Wartime letters written by fallen soldier now in his family's possession
CBC
Love letters that were penned by a fallen soldier in the Second World War have finally made their way back to his family after being discovered by a woman in Hampton, N.B.
Alice Kennedy said she found the letters written to her aunt, Mary Calebrese, in 1943 after going through a box of family photos following her mother's death in 2008.
"They've been in my possession for over 10 years, and for a long time I felt that they were too personal, so I didn't do anything with them," Kennedy said.
Lt. Norman Alexander MacNeill wrote three letters to her aunt before dying while deployed in Ortona, Italy on Christmas in 1943.
Kennedy decided to reach out for help in finding his family soon after Remembrance Day.
After an article was published about the letters in the Kings County Record, it wasn't long before someone in her church community reached out to say they knew his niece, Mary Phillips.
"He was very fond of Alice Kennedy's aunt," said Phillips, who is originally from Sussex, N.B., but now lives in Wolfville, N.S.
"I was quite delighted and very surprised to hear that there were letters in existence."
The letters show the two met while working together at the Bank of Nova Scotia in Minto.
According to a newspaper clipping that was saved by Calebrese alongside the letters, MacNeill was born in Moncton in 1916.

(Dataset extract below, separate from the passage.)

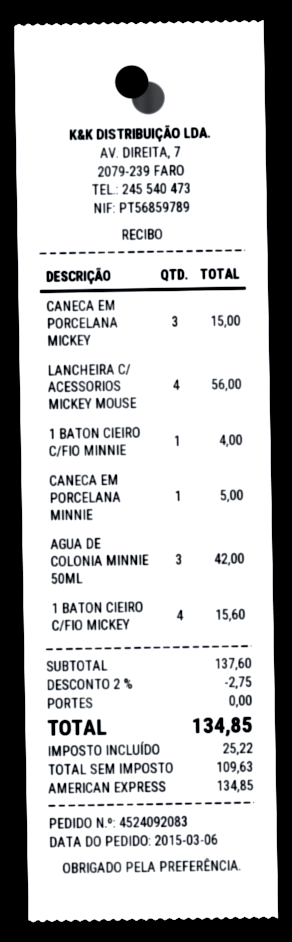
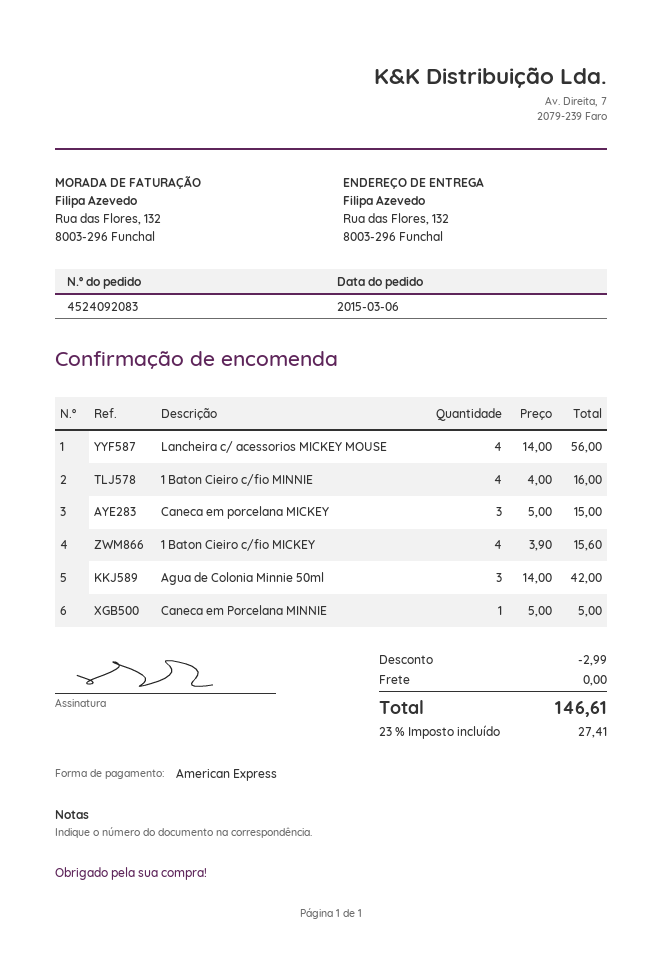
1 BATON CIEIRO C/FIO MINNIE: 1 for 4.00 -> 4 for 16.00
discount: 2.75 -> 2.99
tax: 25.22 -> 27.41
total: 134.85 -> 146.61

He worked at the bank in Minto for three years before joining the New Brunswick Rangers, and then left for training in Brockville, Ont., in the 1940s.
Calabrese later joined the Royal Canadian Air Force as a sergeant and worked as a decoder from 1941 to 1945, spending most of her time in Ottawa, Kennedy said.
The last time the two saw each other was at the train station in Fredericton Junction, N.B.
While MacNeill was clearly enamoured of Calabrese, it's apparent through the letters that she only wanted to be friends.